I love this grey description of a spooky estate Wilfred Mulliner is dispatched to:
Externally, ffinch Hall was one of those gloomy, somber country-houses which seem to exist only for the purpose of having horrid crimes committed in them. Even in his brief visit to the grounds, Wilfred has noticed fully half a dozen places which seemed incomplete without a cross indicating spot where body was found by the police. It was the sort of house where ravens croak in the front garden just before the death of the heir, and shrieks ring out from behind barred windows in the night.
In truth, the only fiend there is the suspicious guardian of his love Angela:
'Sir Jasper Finch-Farrowmere?' said Wilfred.

'ffinch-ffarrowmere,' corrected the visitor, his sensitive ear detecting the capital letters.

'Ah, yes. You spell it with two small f's.'

'Four small f's.'
ffinch-ffarrowmere is trying to steal Angela away for himself, which gives Wilfred cause to rant:
'Pooh to you!" said Wilfred. 'And, if you want to know what I think, you poor ffish, I believe your name is spelled with a capital F, like anybody else's.'

Stung to the quick, the baronet turned on his heel and left the room without another word.
But the ffinishing stroke is this:
He shook a menacing finger at the baronet. 'You little thought, Sir Jasper ffinch-ffarrowmere, when you embarked on this dastardly scheme, that Wilfred Mulliner was watching your every move. I guessed your plans from the start. And now is the moment when I checkmate them. Give me that key, you Fiend.'

'ffiend,' corrected Sir Jasper, automatically.
But in between the moments of chuckling comedy, Wodehouse is as always skilled at turning a lyric and sentimental scene that touches the heart:
It was as he was passing the Houses of Parliament that the realization came to him that strange bubbly sensation that seemed to start from just above the lower left side-pocket of his waistcoat was not, as he had first supposed, dyspepsia, but love. Yes, love had come at long last to Clarence Mulliner; and for all the good it might just as well have been the dyspepsia for which he had mistaken it. He loved a girl whom he would probably never see again. He did not know her name or where she lived or anything about her. All he knew was that he would cherish her image in his heart for ever, and that the thought of going on with the old dreary round of photographing lovely women with coy yet roguish smiles was almost more than he could bear.
After reading that bit, you may think that Wodehouse has no bearing on our everyday lives, that he has nothing to tell the youth of today, that the sentiments he writes about aren't popular today. You think so, huh?:
Hey Mister Blunt, Mister Wodehouse called, and he wants his share of the royalties.
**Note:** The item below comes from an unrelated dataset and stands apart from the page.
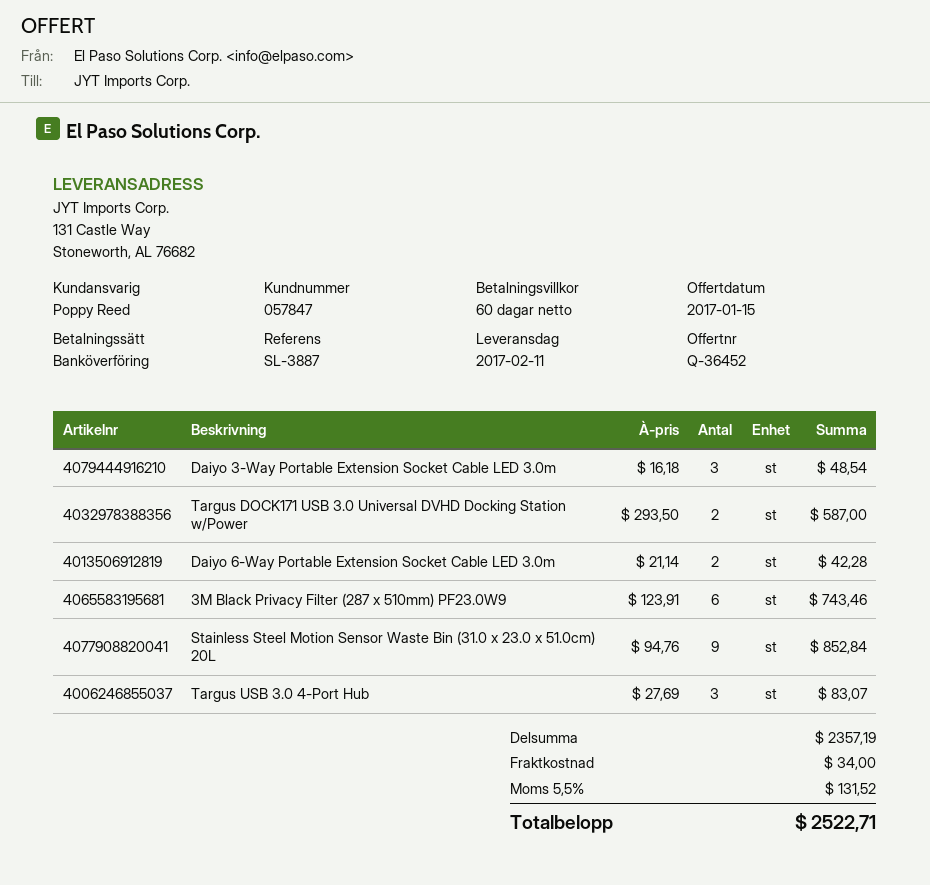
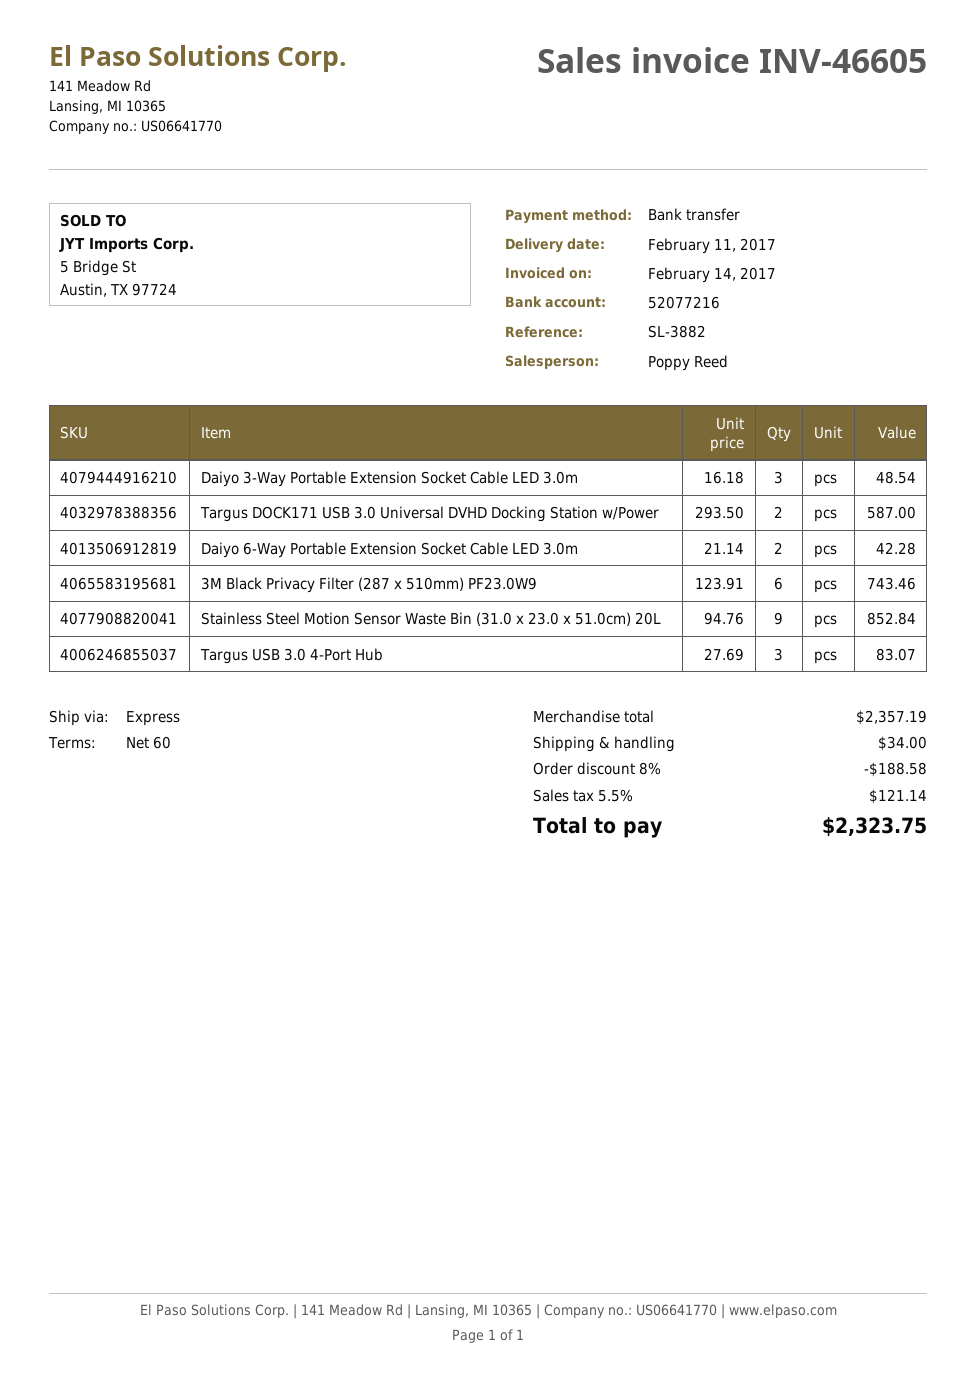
reference: SL-3887 -> SL-3882
discount: none -> 8% = 188.58
tax: 5.5% = 131.52 -> 5.5% = 121.14
total: 2522.71 -> 2323.75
I've got three different editions of Meet Mr Mulliner (which is almost as good as having three different plates of cookies!): a mass market paperback edition from Pennyfarthing Press (a nice man named Mister Six gave it to me and told me he'd be seeing me), an old but well-loved sixth printing of the Herbert Jenkins UK hardcover, and the recent Everyman/Overlook Complete Wodehouse edition.



And as I mentioned before when reviewing Mr Mulliner Speaking, Mulliner media is marketed by the multitude! You can pick up the excellent BBC full-cast audio plays of the Mulliner series, and I especially recommend the 1970s TV adaptations on Wodehouse Playhouse starring the amazing John Alderton and the cute-as-a-cookie Pauline Collins. Oh, say, that reminds me! Those cookies and milk ought to be ready just about now, so here I go!

(happily trots out to the kitchen)

(startled and disappointed exclamation)

(slowly trudges back out to the living room)

The cat's eaten it. Sigh.

A Wodehouse a Week Index.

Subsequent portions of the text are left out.